TASK DESCRIPTION:
In the records below, find every line that contains "padding" and list it.

..........

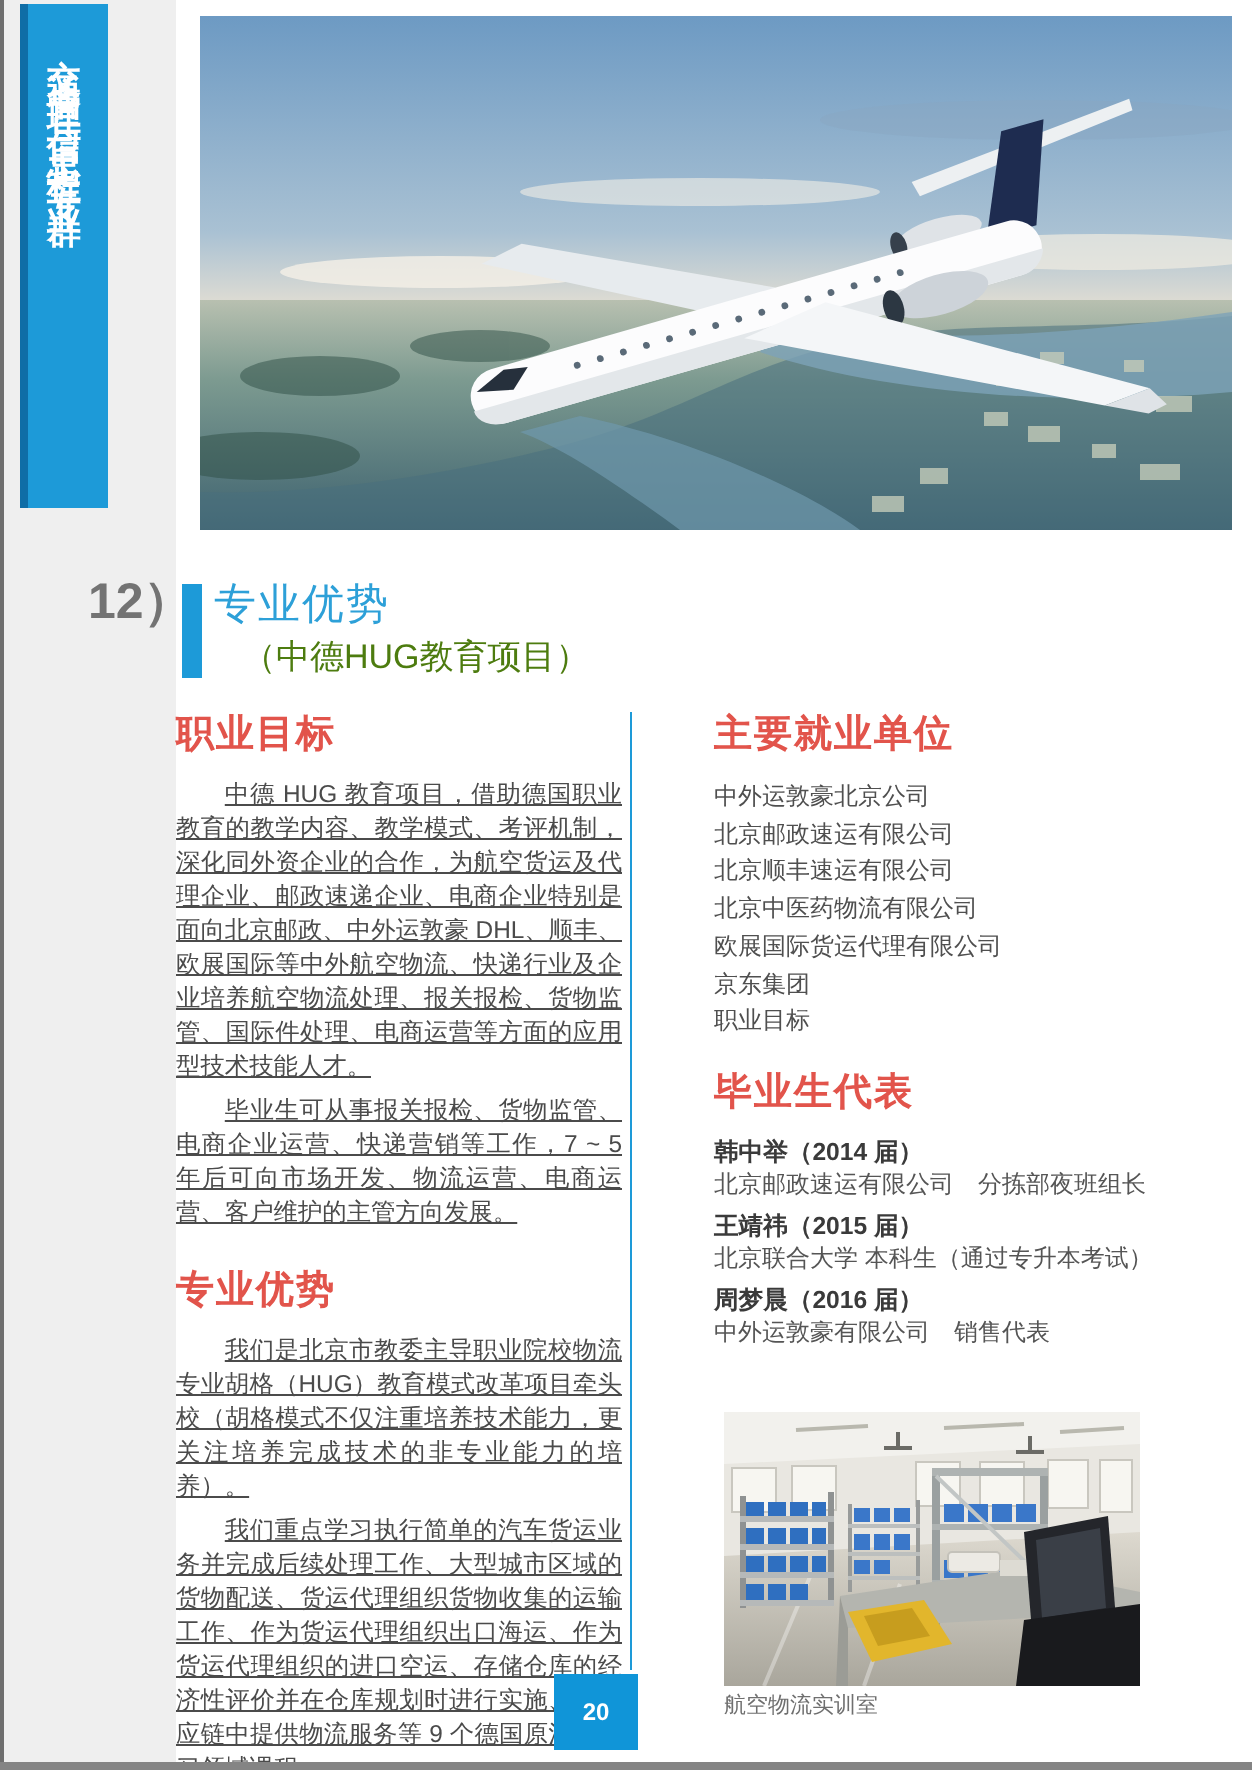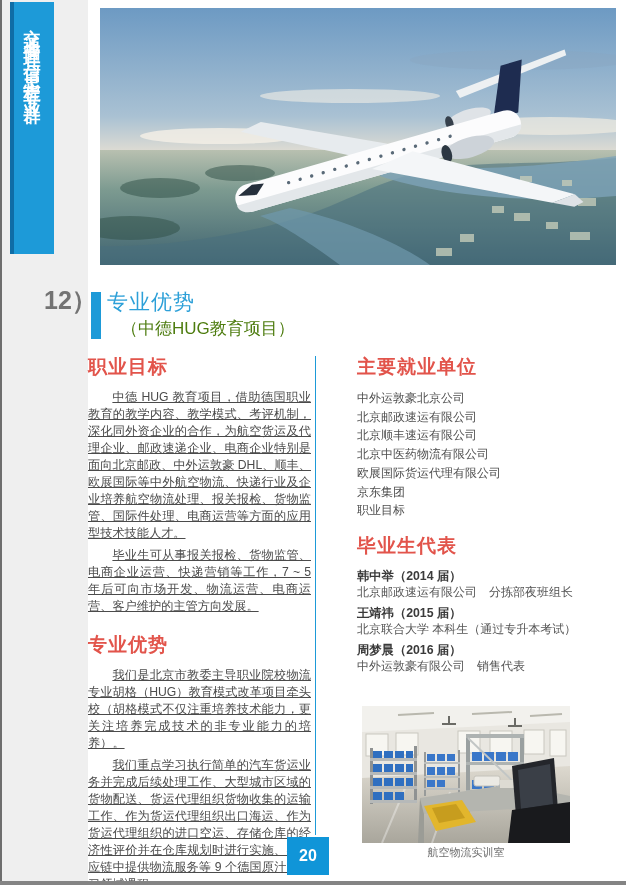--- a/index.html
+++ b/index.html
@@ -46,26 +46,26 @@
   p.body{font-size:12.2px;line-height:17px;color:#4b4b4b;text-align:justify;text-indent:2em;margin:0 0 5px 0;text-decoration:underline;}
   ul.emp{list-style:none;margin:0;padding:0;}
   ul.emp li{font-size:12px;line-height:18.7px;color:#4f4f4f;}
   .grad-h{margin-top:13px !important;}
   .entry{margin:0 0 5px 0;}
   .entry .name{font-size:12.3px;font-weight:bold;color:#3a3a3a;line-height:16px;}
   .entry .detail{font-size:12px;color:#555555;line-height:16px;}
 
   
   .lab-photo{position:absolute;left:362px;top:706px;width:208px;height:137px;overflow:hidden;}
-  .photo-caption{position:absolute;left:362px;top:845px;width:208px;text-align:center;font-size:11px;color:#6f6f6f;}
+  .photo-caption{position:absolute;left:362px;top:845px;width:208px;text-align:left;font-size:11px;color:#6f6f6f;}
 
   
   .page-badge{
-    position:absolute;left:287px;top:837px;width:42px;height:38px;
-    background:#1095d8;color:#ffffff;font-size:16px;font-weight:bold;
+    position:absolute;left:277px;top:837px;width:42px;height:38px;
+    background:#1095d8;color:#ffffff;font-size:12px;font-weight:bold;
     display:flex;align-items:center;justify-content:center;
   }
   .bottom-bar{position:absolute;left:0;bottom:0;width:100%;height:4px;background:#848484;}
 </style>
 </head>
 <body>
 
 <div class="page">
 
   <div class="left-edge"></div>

..........

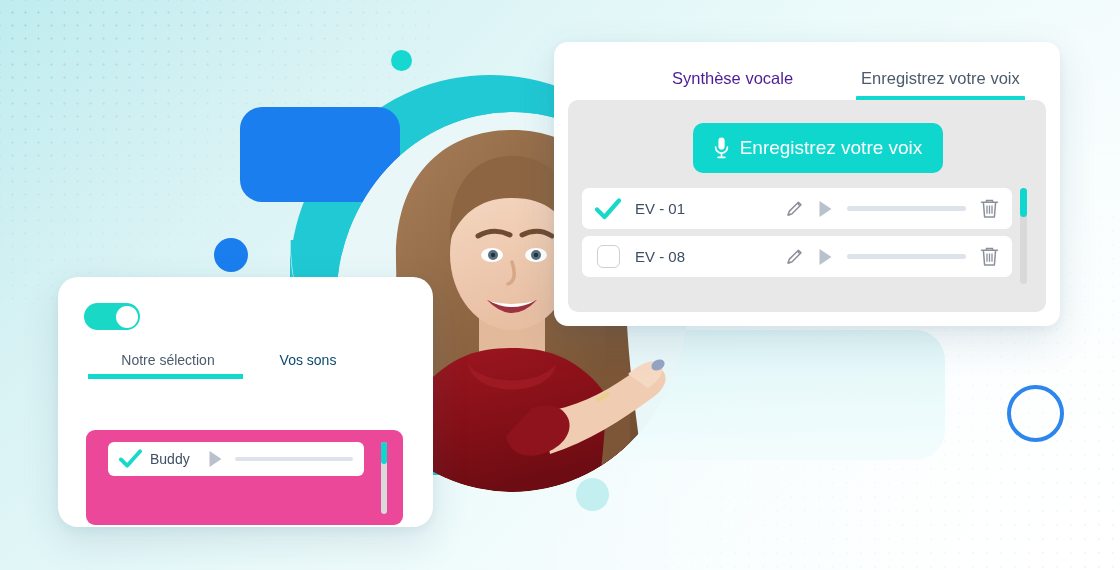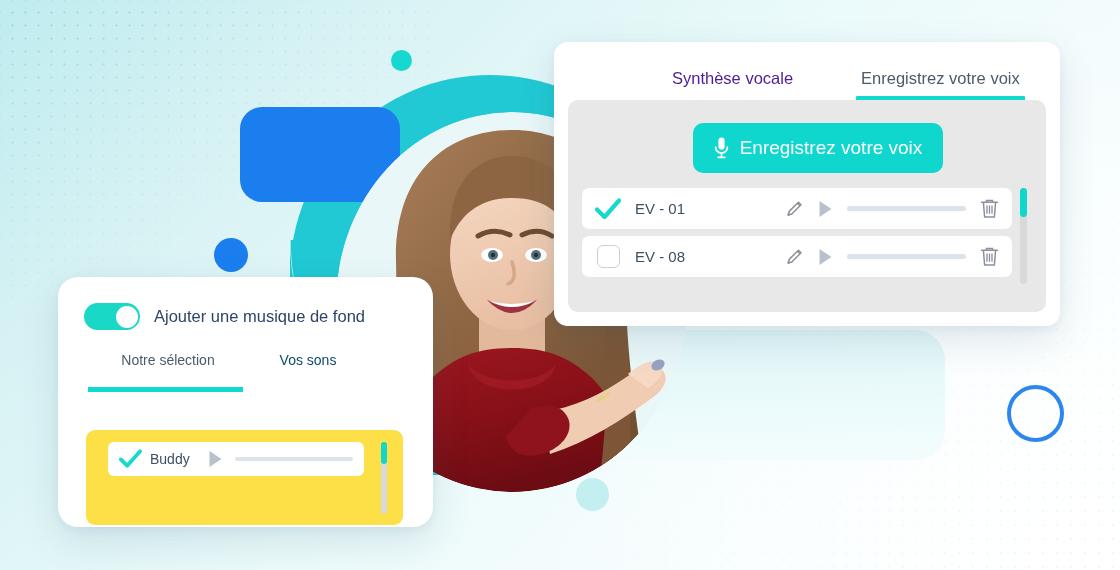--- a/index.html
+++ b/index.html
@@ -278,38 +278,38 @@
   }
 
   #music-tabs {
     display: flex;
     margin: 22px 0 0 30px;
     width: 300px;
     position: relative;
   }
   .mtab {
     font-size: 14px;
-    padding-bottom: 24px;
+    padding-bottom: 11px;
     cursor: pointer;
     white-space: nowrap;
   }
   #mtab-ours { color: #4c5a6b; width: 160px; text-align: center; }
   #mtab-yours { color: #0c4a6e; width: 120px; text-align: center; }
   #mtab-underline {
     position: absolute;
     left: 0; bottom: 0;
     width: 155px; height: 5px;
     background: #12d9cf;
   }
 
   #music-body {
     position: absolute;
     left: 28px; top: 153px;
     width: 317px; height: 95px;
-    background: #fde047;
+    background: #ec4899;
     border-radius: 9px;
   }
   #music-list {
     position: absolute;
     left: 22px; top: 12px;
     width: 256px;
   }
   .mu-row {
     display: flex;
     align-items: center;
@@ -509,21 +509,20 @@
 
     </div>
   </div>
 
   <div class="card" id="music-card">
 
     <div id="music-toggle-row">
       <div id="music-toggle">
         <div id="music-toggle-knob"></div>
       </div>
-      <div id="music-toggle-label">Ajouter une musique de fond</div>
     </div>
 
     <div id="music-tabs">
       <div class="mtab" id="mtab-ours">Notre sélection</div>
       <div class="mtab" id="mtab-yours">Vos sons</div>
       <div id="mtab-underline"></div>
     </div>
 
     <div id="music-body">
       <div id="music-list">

..........

EXERCISE RESPONSE:
   ul.emp{list-style:none;margin:0;padding:0;}
-    padding-bottom: 24px;
+    padding-bottom: 11px;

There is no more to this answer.